◆ Extracted records:
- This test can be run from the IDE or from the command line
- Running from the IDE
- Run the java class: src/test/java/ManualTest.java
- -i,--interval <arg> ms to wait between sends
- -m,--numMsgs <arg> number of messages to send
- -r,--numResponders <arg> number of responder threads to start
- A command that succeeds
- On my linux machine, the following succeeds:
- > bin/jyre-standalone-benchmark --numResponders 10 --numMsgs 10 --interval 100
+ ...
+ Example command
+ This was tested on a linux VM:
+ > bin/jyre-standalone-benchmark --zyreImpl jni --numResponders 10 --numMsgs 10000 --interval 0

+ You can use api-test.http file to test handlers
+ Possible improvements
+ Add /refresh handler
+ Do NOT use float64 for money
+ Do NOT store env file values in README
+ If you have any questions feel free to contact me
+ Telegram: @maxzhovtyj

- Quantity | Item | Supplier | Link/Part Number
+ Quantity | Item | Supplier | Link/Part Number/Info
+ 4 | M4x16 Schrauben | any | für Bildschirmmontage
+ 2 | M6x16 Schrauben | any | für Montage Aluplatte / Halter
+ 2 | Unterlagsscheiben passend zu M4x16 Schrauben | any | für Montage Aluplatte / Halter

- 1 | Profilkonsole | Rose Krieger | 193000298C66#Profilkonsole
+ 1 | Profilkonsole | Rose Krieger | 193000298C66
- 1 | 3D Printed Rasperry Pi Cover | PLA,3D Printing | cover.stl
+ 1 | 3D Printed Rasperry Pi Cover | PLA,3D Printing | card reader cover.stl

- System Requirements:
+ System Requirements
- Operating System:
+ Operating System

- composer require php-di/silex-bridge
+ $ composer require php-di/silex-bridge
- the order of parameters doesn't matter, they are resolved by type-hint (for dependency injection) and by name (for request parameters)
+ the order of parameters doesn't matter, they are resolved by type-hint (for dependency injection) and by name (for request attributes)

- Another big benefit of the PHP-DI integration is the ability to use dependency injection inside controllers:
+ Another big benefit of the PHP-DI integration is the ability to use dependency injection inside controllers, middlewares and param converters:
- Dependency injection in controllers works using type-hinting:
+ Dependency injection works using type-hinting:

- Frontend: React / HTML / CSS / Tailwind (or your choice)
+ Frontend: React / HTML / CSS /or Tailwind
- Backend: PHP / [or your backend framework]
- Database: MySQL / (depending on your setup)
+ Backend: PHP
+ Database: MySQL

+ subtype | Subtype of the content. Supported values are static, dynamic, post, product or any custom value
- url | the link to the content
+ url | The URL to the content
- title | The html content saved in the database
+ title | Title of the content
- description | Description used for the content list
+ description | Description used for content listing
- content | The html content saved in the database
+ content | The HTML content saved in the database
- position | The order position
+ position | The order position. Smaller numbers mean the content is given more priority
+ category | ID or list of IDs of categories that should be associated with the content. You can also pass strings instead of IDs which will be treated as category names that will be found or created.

◆ EXERCISE DIRECTIONS:
Nothing should be left out: repeat all of the data exactly.

◆ RESULT OF THIS EXERCISE:
- This test can be run from the IDE or from the command line
- Running from the IDE
- Run the java class: src/test/java/ManualTest.java
- -i,--interval <arg> ms to wait between sends
- -m,--numMsgs <arg> number of messages to send
- -r,--numResponders <arg> number of responder threads to start
- A command that succeeds
- On my linux machine, the following succeeds:
- > bin/jyre-standalone-benchmark --numResponders 10 --numMsgs 10 --interval 100
+ ...
+ Example command
+ This was tested on a linux VM:
+ > bin/jyre-standalone-benchmark --zyreImpl jni --numResponders 10 --numMsgs 10000 --interval 0

+ You can use api-test.http file to test handlers
+ Possible improvements
+ Add /refresh handler
+ Do NOT use float64 for money
+ Do NOT store env file values in README
+ If you have any questions feel free to contact me
+ Telegram: @maxzhovtyj

- Quantity | Item | Supplier | Link/Part Number
+ Quantity | Item | Supplier | Link/Part Number/Info
+ 4 | M4x16 Schrauben | any | für Bildschirmmontage
+ 2 | M6x16 Schrauben | any | für Montage Aluplatte / Halter
+ 2 | Unterlagsscheiben passend zu M4x16 Schrauben | any | für Montage Aluplatte / Halter

- 1 | Profilkonsole | Rose Krieger | 193000298C66#Profilkonsole
+ 1 | Profilkonsole | Rose Krieger | 193000298C66
- 1 | 3D Printed Rasperry Pi Cover | PLA,3D Printing | cover.stl
+ 1 | 3D Printed Rasperry Pi Cover | PLA,3D Printing | card reader cover.stl

- System Requirements:
+ System Requirements
- Operating System:
+ Operating System

- composer require php-di/silex-bridge
+ $ composer require php-di/silex-bridge
- the order of parameters doesn't matter, they are resolved by type-hint (for dependency injection) and by name (for request parameters)
+ the order of parameters doesn't matter, they are resolved by type-hint (for dependency injection) and by name (for request attributes)

- Another big benefit of the PHP-DI integration is the ability to use dependency injection inside controllers:
+ Another big benefit of the PHP-DI integration is the ability to use dependency injection inside controllers, middlewares and param converters:
- Dependency injection in controllers works using type-hinting:
+ Dependency injection works using type-hinting:

- Frontend: React / HTML / CSS / Tailwind (or your choice)
+ Frontend: React / HTML / CSS /or Tailwind
- Backend: PHP / [or your backend framework]
- Database: MySQL / (depending on your setup)
+ Backend: PHP
+ Database: MySQL

+ subtype | Subtype of the content. Supported values are static, dynamic, post, product or any custom value
- url | the link to the content
+ url | The URL to the content
- title | The html content saved in the database
+ title | Title of the content
- description | Description used for the content list
+ description | Description used for content listing
- content | The html content saved in the database
+ content | The HTML content saved in the database
- position | The order position
+ position | The order position. Smaller numbers mean the content is given more priority
+ category | ID or list of IDs of categories that should be associated with the content. You can also pass strings instead of IDs which will be treated as category names that will be found or created.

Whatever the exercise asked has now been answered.